▶ _ABOUT THIS TASK_
For the data below, restate word for word only the lines from the line containing "padding:3px 16px; line-height:20px;" through the line containing "#dcdcdc; font-size:13px; color:#0f172a;", both ends included.

▶ _Records contained in a dataset_
------------------------

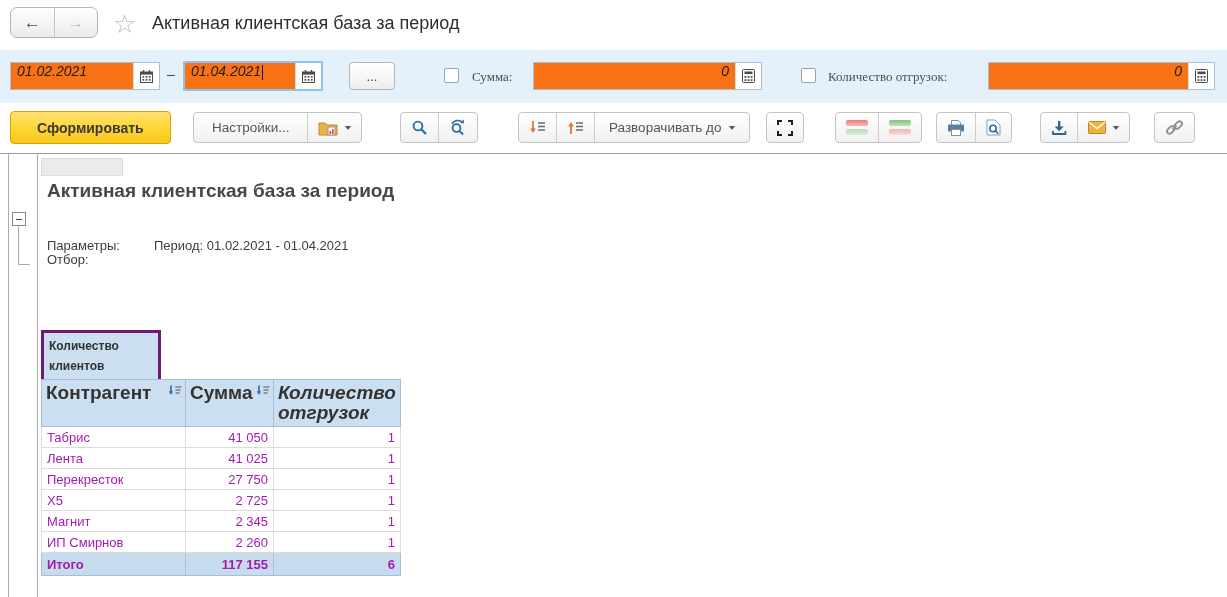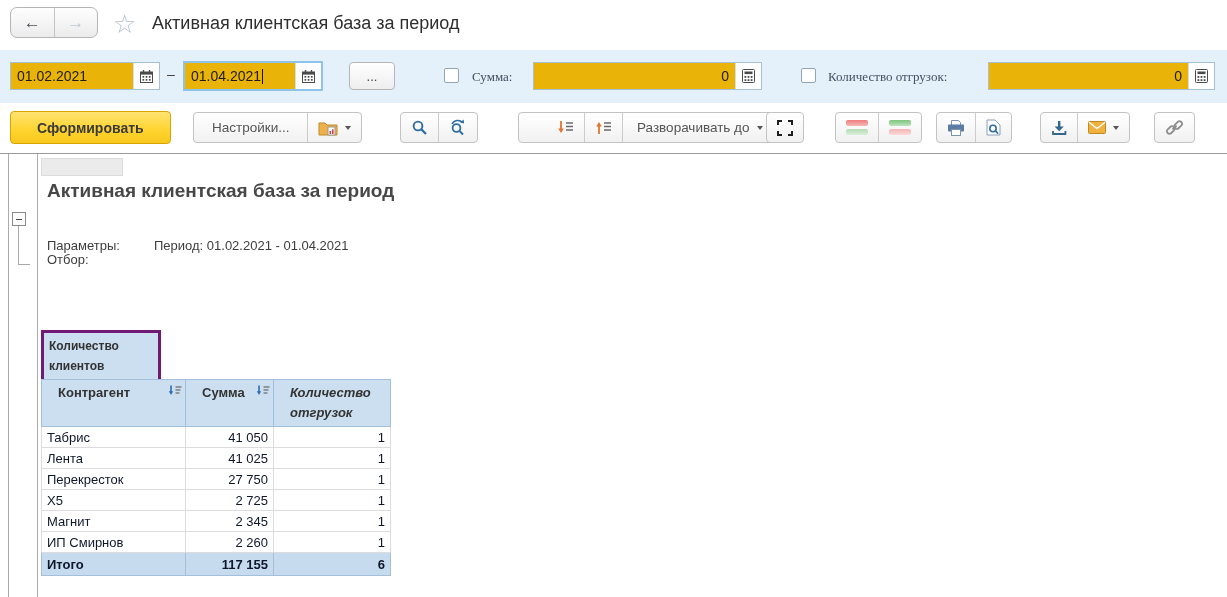--- a/index.html
+++ b/index.html
@@ -18,21 +18,21 @@
   .navgroup .nbtn { flex:1; display:flex; align-items:center; justify-content:center;
     font-size:17px; cursor:pointer; }
   .navgroup .nbtn + .nbtn { border-left:1px solid #c4c4c4; }
   .nav-back { color:#46505a; font-weight:bold; }
   .nav-fwd  { color:#bfc7ce; font-weight:bold; }
   .nav-star { position:absolute; left:113px; top:7px; font-size:26px; color:#b3bfca; line-height:34px; }
   .nav-title { position:absolute; left:152px; top:13px; font-size:18px; color:#2f2f2f; }
 
   
   .filterbar { position:absolute; left:0; top:50px; width:1227px; height:53px; background:#e4f0fa; }
-  .field { position:absolute; background:#eab308; border:1px solid #a9c0d4; display:flex; align-items:center; }
+  .field { position:absolute; background:#f97316; border:1px solid #a9c0d4; display:flex; align-items:flex-start;font-style:italic; }
   .field .val { flex:1; font-size:14px; color:#1c1c1c; padding:0 6px; white-space:nowrap; }
   .field .val.num { text-align:right; }
   .field .fbtn { width:26px; align-self:stretch; display:flex; align-items:center; justify-content:center;
     border-left:1px solid #d3dfe9; background:#fff; cursor:pointer; }
   .f-date1 { left:10px; top:12px; width:150px; height:28px; }
   .f-dash  { left:167px; top:16px; font-size:14px; color:#444; }
   .f-date2 { left:183px; top:11px; width:140px; height:30px; border:2px solid #8ec4ec; }
   .text-caret { display:inline-block; width:1px; height:15px; background:#111; vertical-align:middle; margin-left:1px; }
   .f-more { left:349px; top:12px; width:46px; height:28px; position:absolute;
     border:1px solid #b5b5b5; border-radius:4px; background:linear-gradient(#fff,#eee);
@@ -54,21 +54,21 @@
     display:flex; align-items:center; cursor:pointer; }
   .tgroup { position:absolute; top:9px; height:31px; display:flex; border:1px solid #c3c3c3;
     border-radius:4px; background:linear-gradient(#ffffff,#f1f1f1); overflow:hidden; }
   .tgroup > .tbtn + .tbtn { border-left:1px solid #cccccc; }
   .tbtn { display:flex; align-items:center; justify-content:center; padding:0 10px;
     font-size:13.5px; color:#555; cursor:pointer; height:100%; }
   .caret { width:0; height:0; border-left:3.5px solid transparent; border-right:3.5px solid transparent;
     border-top:4px solid #555; margin-left:7px; }
   .g-settings { left:193px; }
   .g-search   { left:400px; }
-  .g-expand   { left:518px;padding-left:28px; }
+  .g-expand   { left:518px; }
   .g-full     { left:766px; }
   .g-stripes  { left:835px; }
   .g-print    { left:936px; }
   .g-save     { left:1040px; }
   .g-link     { left:1154px; }
   .stripe-ic { display:flex; flex-direction:column; gap:3px; }
   .stripe { width:22px; height:6px; border-radius:2px; }
   .st-red-strong   { background:linear-gradient(#ef7b7b,#f6b8b8); }
   .st-green-light  { background:linear-gradient(#b5dcb5,#daeeda); }
   .st-green-strong { background:linear-gradient(#7cc47c,#bfe3bf); }
@@ -93,25 +93,25 @@
 
   
   .clients { position:absolute; left:41px; top:132px; width:120px; }
   .clients .chead { background:#cbdff0; border:3px solid #701a75; padding:3px 5px 4px;
     font-size:12px; font-weight:600; color:#333; line-height:20px; cursor:default;margin-top:44px; }
   .clients .cval { border-bottom:1px solid #dcdcdc; text-align:right; font-size:13px;
     padding:3px 5px 4px; color:#333; }
 
   
   .main-table { position:absolute; left:41px; top:225px; border-collapse:collapse; }
-  .main-table th { background:#cbdff0; border:1px solid #a3bfd9; font-size:13px; font-weight:600;
-    color:#333; text-align:left; vertical-align:top; padding:3px 16px; line-height:20px;
+  .main-table th { background:#cbdff0; border:1px solid #a3bfd9; font-size:19px; font-weight:600;
+    color:#333; text-align:left; vertical-align:top; padding:3px 4px; line-height:20px;
     position:relative; cursor:pointer; }
   .main-table th.h0 { width:144px; } .main-table th.h1 { width:88px; } .main-table th.h2 { width:117px;font-style:italic; }
-  .main-table td { border:1px solid #dcdcdc; font-size:13px; color:#0f172a; padding:2px 5px; height:21px; }
+  .main-table td { border:1px solid #dcdcdc; font-size:13px; color:#a21caf; padding:2px 5px; height:21px; }
   .main-table td.c0 { text-align:left; }
   .main-table td.c1, .main-table td.c2 { text-align:right; }
   .main-table tfoot td { background:#c6dbee; border:1px solid #a3bfd9; font-weight:700; height:23px; }
   .sort-ic { position:absolute; right:3px; top:5px; }
 </style>
 </head>
 <body>
 
 <div class="navbar">
   <div class="navgroup">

------------------------

▶ _OUTPUT_
-    color:#333; text-align:left; vertical-align:top; padding:3px 16px; line-height:20px;
+  .main-table th { background:#cbdff0; border:1px solid #a3bfd9; font-size:19px; font-weight:600;
+    color:#333; text-align:left; vertical-align:top; padding:3px 4px; line-height:20px;
     position:relative; cursor:pointer; }
   .main-table th.h0 { width:144px; } .main-table th.h1 { width:88px; } .main-table th.h2 { width:117px;font-style:italic; }
-  .main-table td { border:1px solid #dcdcdc; font-size:13px; color:#0f172a; padding:2px 5px; height:21px; }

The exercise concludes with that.